Redhawks wrestling beefing up after COVID decline

The pandemic pinned the sport of wrestling for way longer than a three-count.

Understandably, a sport where opponents are literally and quite unavoidably in each other’s faces was completely shut down. While other sports have begun to thrive again, wrestling has been slow getting up off the mat.

At Champlain Valley the sport went into a severe decline, just like it did at high schools statewide.

But last year wrestling began to bounce back, and coach Scott Bissonett thinks the Redhawks could bounce even higher this year.

In 2019, the wrestling team had 22 kids, after the hiatus Bissonett has been building the team back up. Last year, the first year back after COVID, the team had eight wrestlers. This year the team has a dozen.
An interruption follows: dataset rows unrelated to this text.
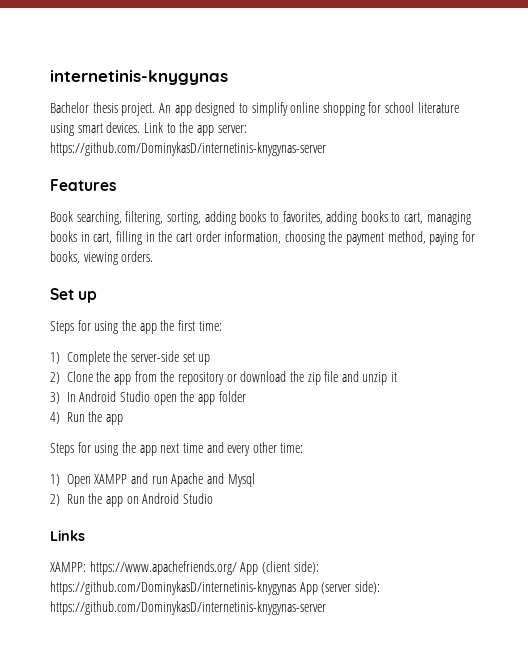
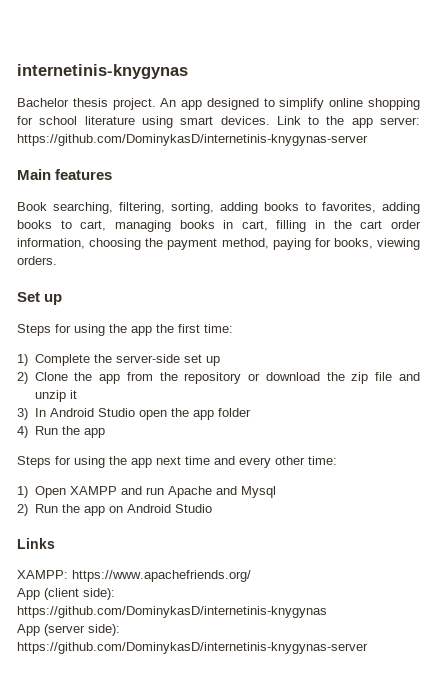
- Features
+ Main features
- XAMPP: https://www.apachefriends.org/ App (client side): https://github.com/DominykasD/internetinis-knygynas App (server side): https://github.com/DominykasD/internetinis-knygynas-server
+ XAMPP: https://www.apachefriends.org/
+ App (client side): https://github.com/DominykasD/internetinis-knygynas
+ App (server side): https://github.com/DominykasD/internetinis-knygynas-server

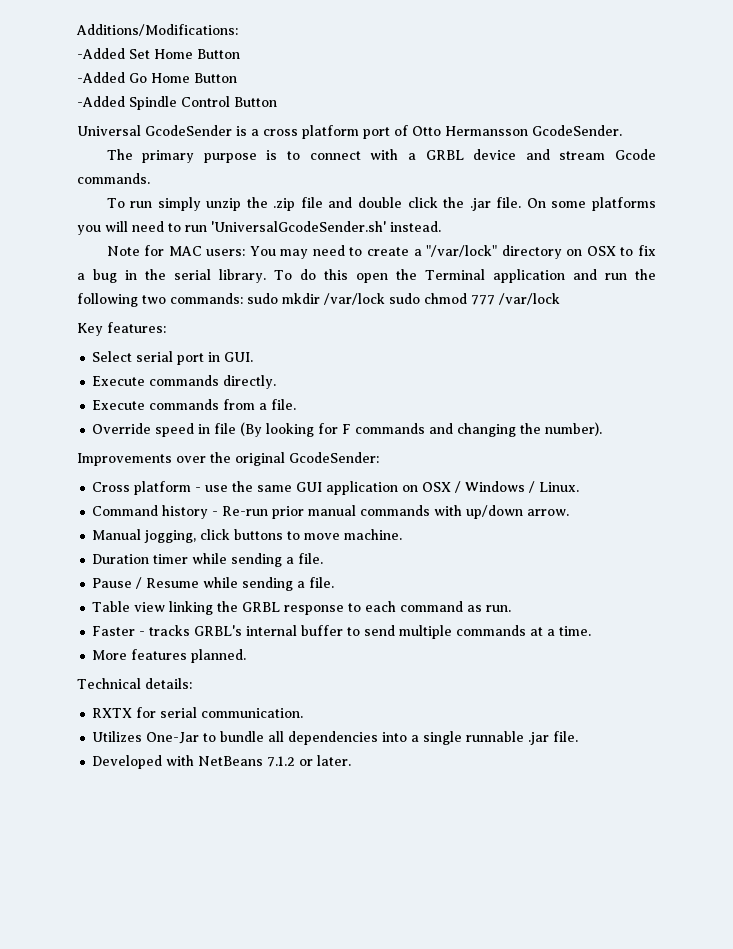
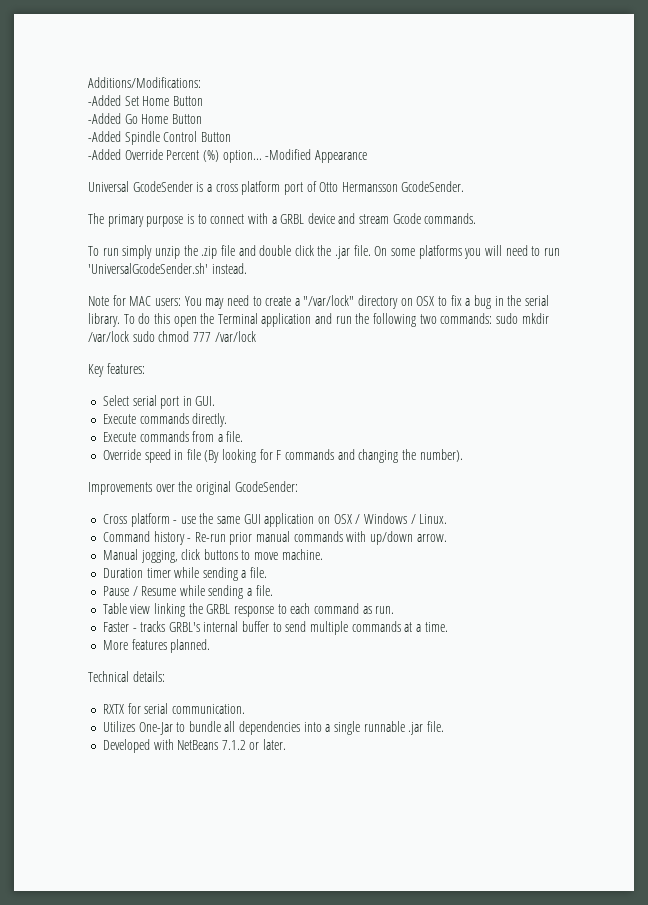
+ -Added Override Percent (%) option... -Modified Appearance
“Kids got away from the sport, and then they found other things to do,” Bissonett said. “It was a statewide issue.”

But student athletes are starting to rediscover the sport.

And last year, for the first time ever, CVU hosted the state tournament. It had been planned to be there the year before, but was postponed because of COVID.

The coach is encouraged by how the season is going so far with the team notching significant wins as individual wrestlers and as a team. He’s particularly please with how well the Redhawks are doing with two of his varsity wrestlers taking the mat for the first time.

On Saturday, Jan. 7, at Mt. Anthony Union High in Bennington, the Redhawks took seventh out of 16 teams, scoring 70 points in a tough field of competitors.

Camden Ayer wrestled to a third-place finish in the 120-pound weight class and Thomas Murphy also took third in the 182-pound weight class.

Jacob Underhill (152 pounds) and Griffyn Bowen (170 pounds) both finished fourth in their weight class.

Bissonett was excited by the Redhawks’ performance in the Hubie Wagner Memorial Tournament in Middlebury, Dec. 28 and 29. The team finished sixth out of 21 teams from Vermont, New York and New Hampshire.

Murphy of Charlotte was the 182-pound champion of the tournament. The junior pinned all six of his opponents and didn’t give up a single point.

Ninth grader Ayer of Hinesburg was runner-up at 120 pounds, while Underhill, a junior from Williston, took third at 152 pounds.

Bissonette is encouraged by the team’s progress at this point in the season.

“We’ve got some kids with some talent. We just have to keep working on things we need to improve on,” he said. “We’ve got some high hopes come the state tournament.”

The state tournament will be in Vergennes this year at the end of February.

Congratulations
Whitney Williams of Charlotte celebrated the beginning of Vermont’s archery season in December by winning her division at the Bucky Classic Tournament in St. Albans, scoring 294 points out of a possible 300 points.

Williams was competing in the adult recurve female division although she is 15 years old. She became interested in archery when she was 7 after seeing the Disney movie “Brave,” which is about a Scottish princess who’s deft with a bow and arrow.

Williams went to the United Kingdom and won the Junior Nationals Indoor Championships at 11.

She has won several national competitions and holds national records. She shoots at home, at Pelkey’s Archery in St. Albans and in Connecticut, where her coach Roxanne Reiman is based.

Williams hopes to compete in the Olympics — sooner rather than later.